Allelic variation in 9.7 kb of genomic DNA sequence from the human lipoprotein lipase gene (LPL) was scored in 71 healthy individuals (142 chromosomes) from three populations: African Americans (24) from Jackson, MS; Finns (24) from North Karelia, Finland; and non-Hispanic Whites (23) from Rochester, MN. The sequences had a total of 88 variable sites, with a nucleotide diversity (site-specific heterozygosity) of .002+/-.001 across this 9.7-kb region.
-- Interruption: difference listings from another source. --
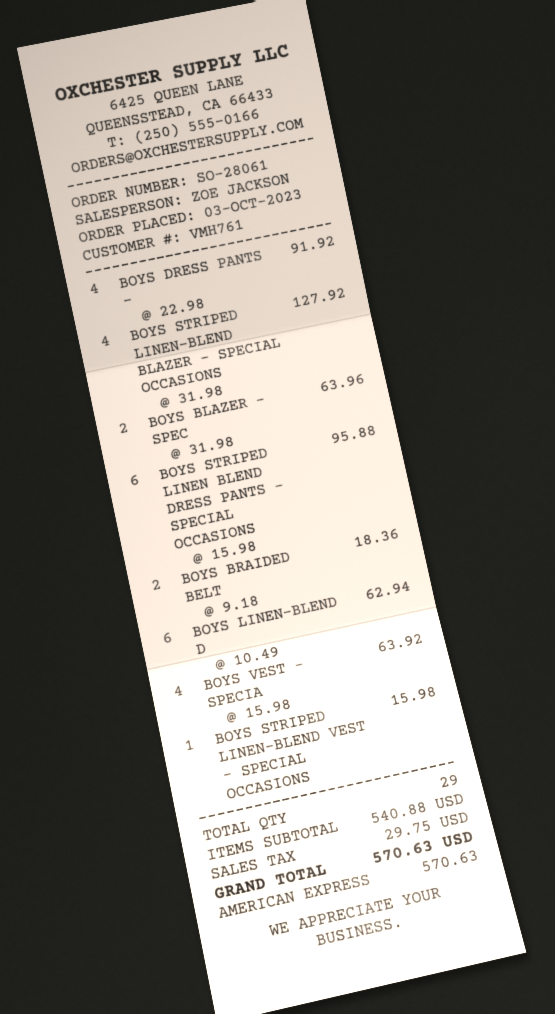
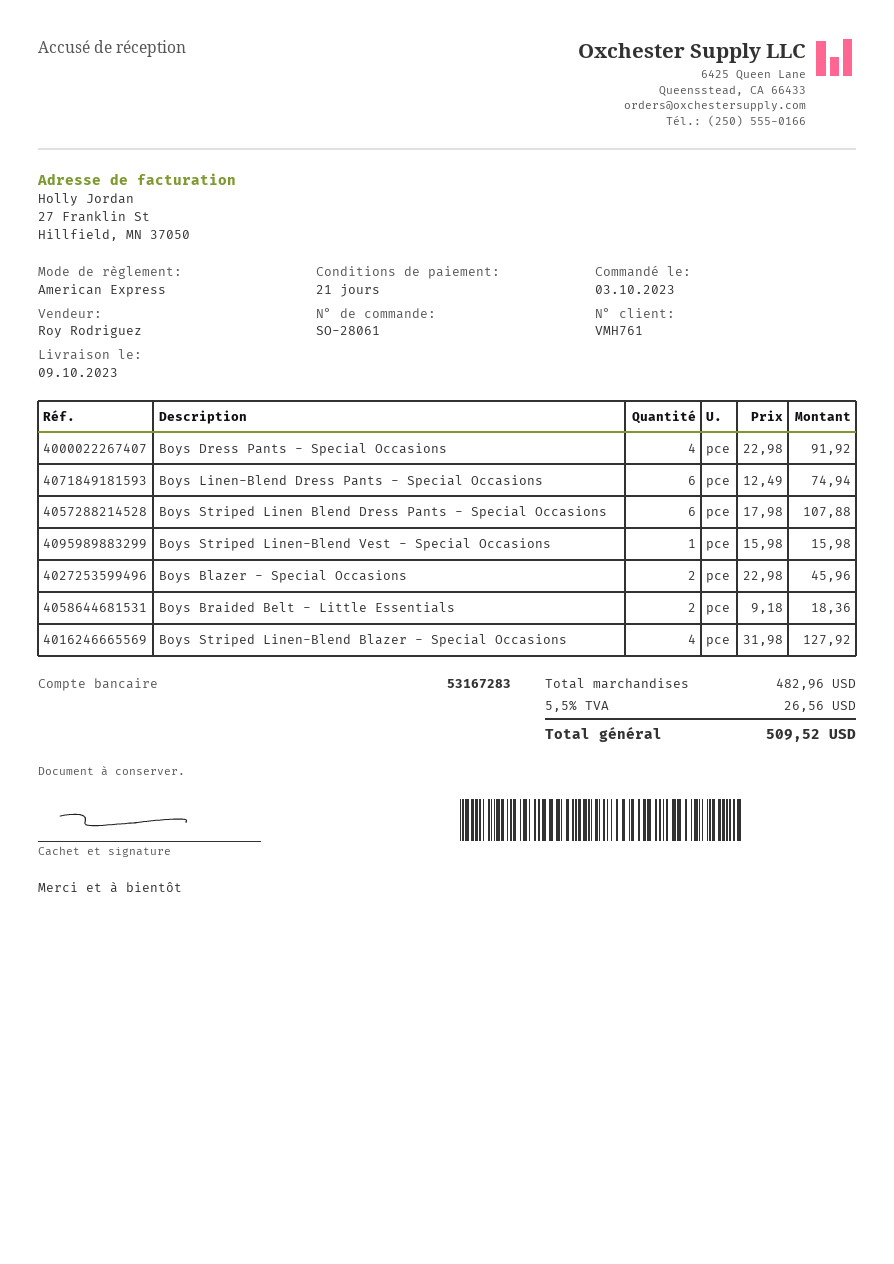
sales rep: ZOE JACKSON -> Roy Rodriguez
BOYS BLAZER - SPEC: 2 x 31.98 = 63.96 -> 2 x 22.98 = 45.96
BOYS STRIPED LINEN BLEND DRESS PANTS - SPECIAL OCCASIONS: 6 x 15.98 = 95.88 -> 6 x 17.98 = 107.88
BOYS LINEN-BLEND D: 6 x 10.49 = 62.94 -> 6 x 12.49 = 74.94
BOYS VEST - SPECIA: 4 x 15.98 = 63.92 -> none
subtotal: 540.88 -> 482.96
tax: 29.75 -> 26.56
total: 570.63 -> 509.52

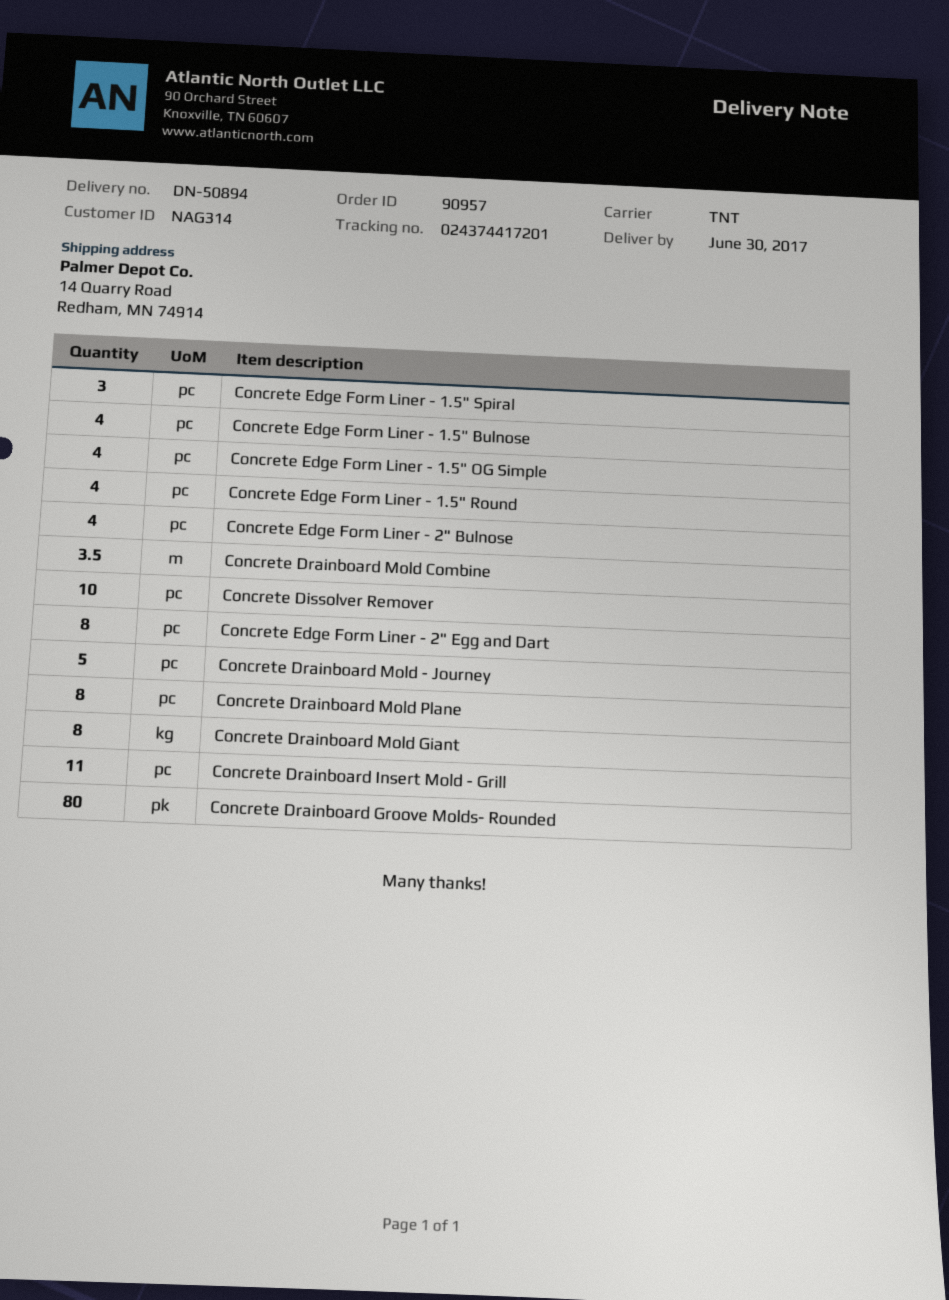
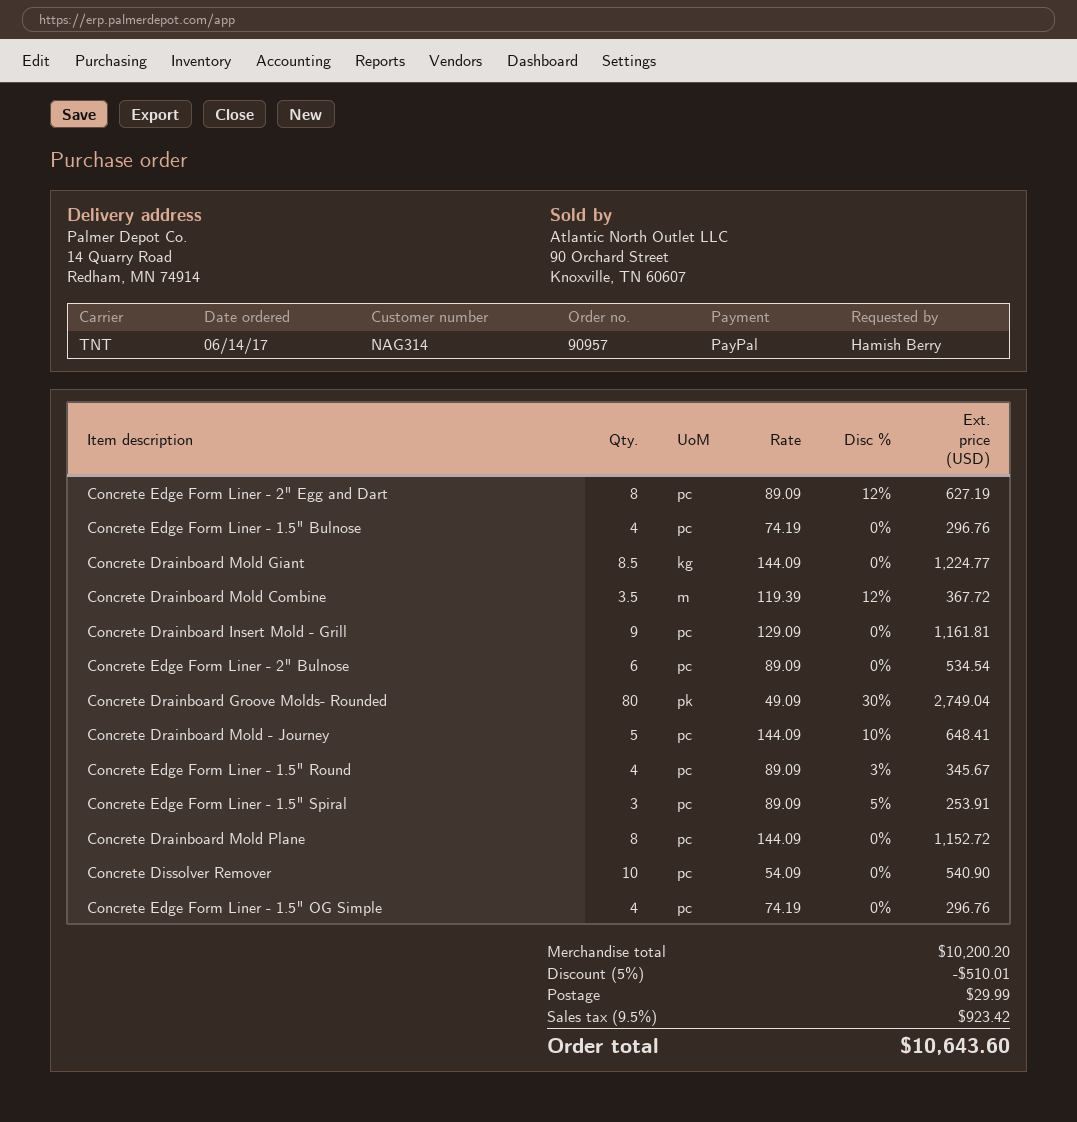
Concrete Edge Form Liner - 2" Bulnose: 4 -> 6
Concrete Drainboard Mold Giant: 8 -> 8.5
Concrete Drainboard Insert Mold - Grill: 11 -> 9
The frequency spectrum of nucleotide variation exhibited a slight excess of heterozygosity, but, in general, the data fit expectations of the infinite-sites model of mutation and genetic drift. Allele-specific PCR helped resolve linkage phases, and a total of 88 distinct haplotypes were identified. For 1,410 (64%) of the 2,211 site pairs, all four possible gametes were present in these haplotypes, reflecting a rich history of past recombination. Despite the strong evidence for recombination, extensive linkage disequilibrium was observed. The number of haplotypes generally is much greater than the number expected under the infinite-sites model, but there was sufficient multisite linkage disequilibrium to reveal two major clades, which appear to be very old. Variation in this region of LPL may depart from the variation expected under a simple, neutral model, owing to complex historical patterns of population founding, drift, selection, and recombination. These data suggest that the design and interpretation of disease-association studies may not be as straightforward as often is assumed.